Past research has shown that judgments of learning (JOLs), subjective confidence judgments made at study about later memorability, are inferential in nature and based on cues available during encoding. Participants tend to use fluency as a cue and give higher JOLs to more fluently encoded items, despite having better recognition memory for disfluently encoded items, which leads to poor JOL accuracy. Research has implicated the dorsolateral prefrontal cortex (DLPFC) and anterior prefrontal cortex (aPFC) in JOL and encoding processes, but no studies to date have tested how the roles of these regions vary with the information on which JOLs are based. We used high-definition transcranial direct current stimulation to test the causal roles of DLPFC and aPFC in encoding success, JOL ratings, and JOL accuracy.

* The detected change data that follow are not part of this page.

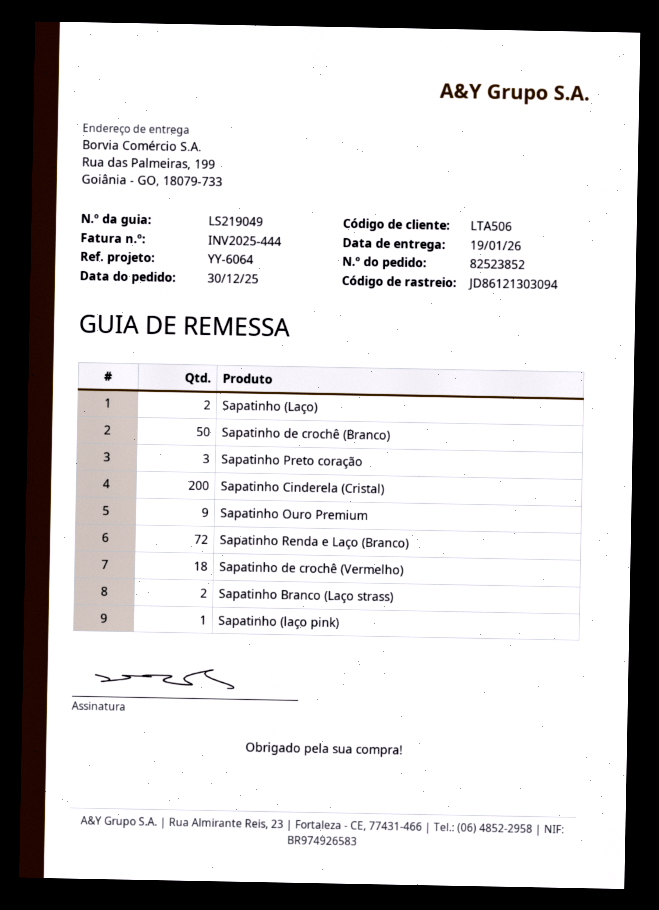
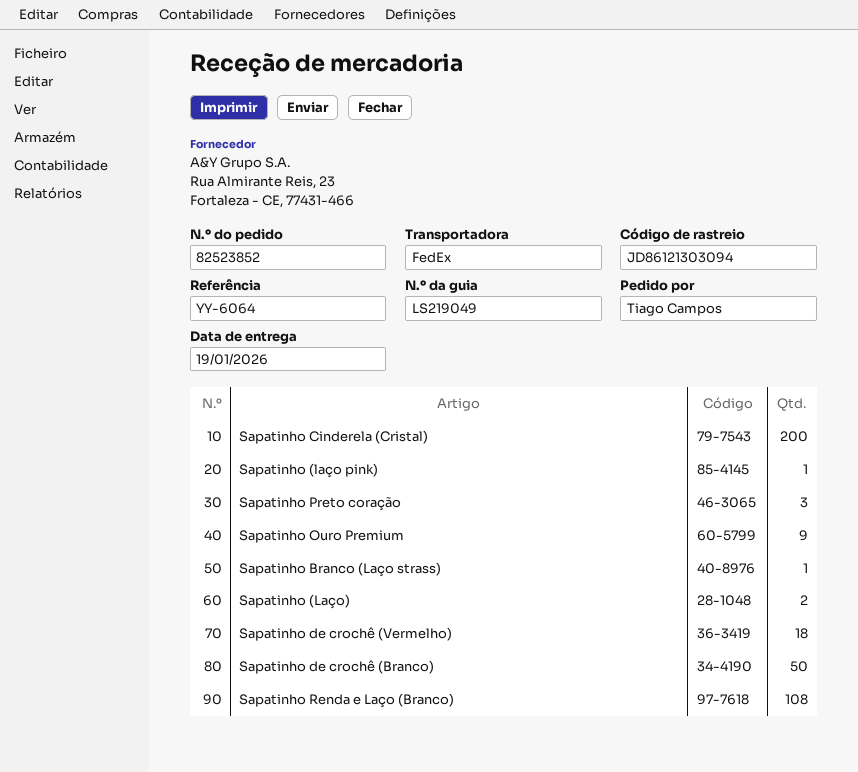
Sapatinho Renda e Laço (Branco): 72 -> 108
Sapatinho Branco (Laço strass): 2 -> 1

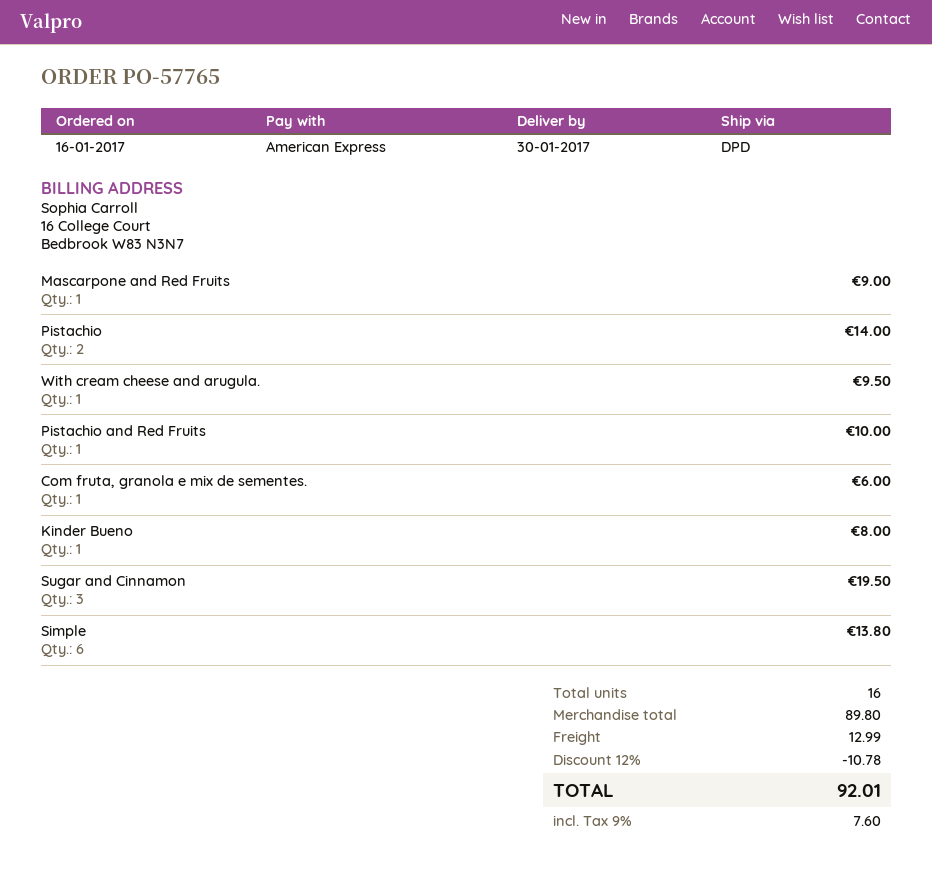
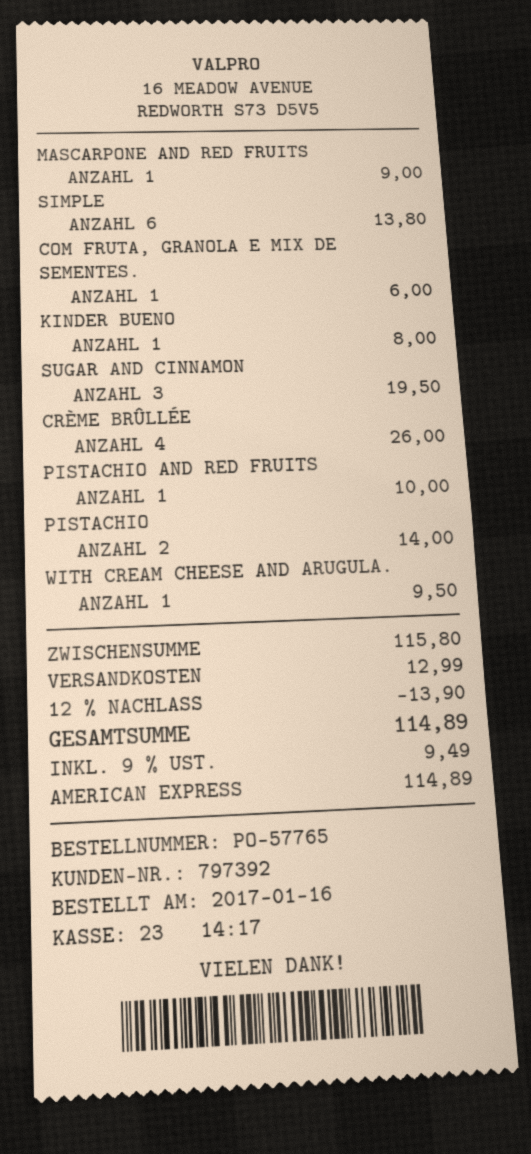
CRÈME BRÛLLÉE: none -> 4 for 26.00
subtotal: 89.80 -> 115.80
discount: 12% = 10.78 -> 12% = 13.90
tax: 9% = 7.60 -> 9% = 9.49
total: 92.01 -> 114.89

Participants studied and made JOLs about words that varied in fluency (i.e., frequency and orientation). High-definition transcranial direct current stimulation over the DLPFC impaired encoding, as evidenced by an increase in subsequent false alarms. For words that were less fluently encoded, aPFC stimulation improved JOL accuracy, perhaps making participants more aware of encoding failures under conditions of disfluency. Conversely, DLPFC and aPFC stimulation decreased JOL accuracy for high-frequency words, suggesting the roles of these regions in JOLs vary with the cognitive bases of the judgments. These results contribute to our understanding of the causal roles of prefrontal regions in objective and subjective memory processes and how their contributions to metamemory accuracy vary with information on which subjective assessments are based.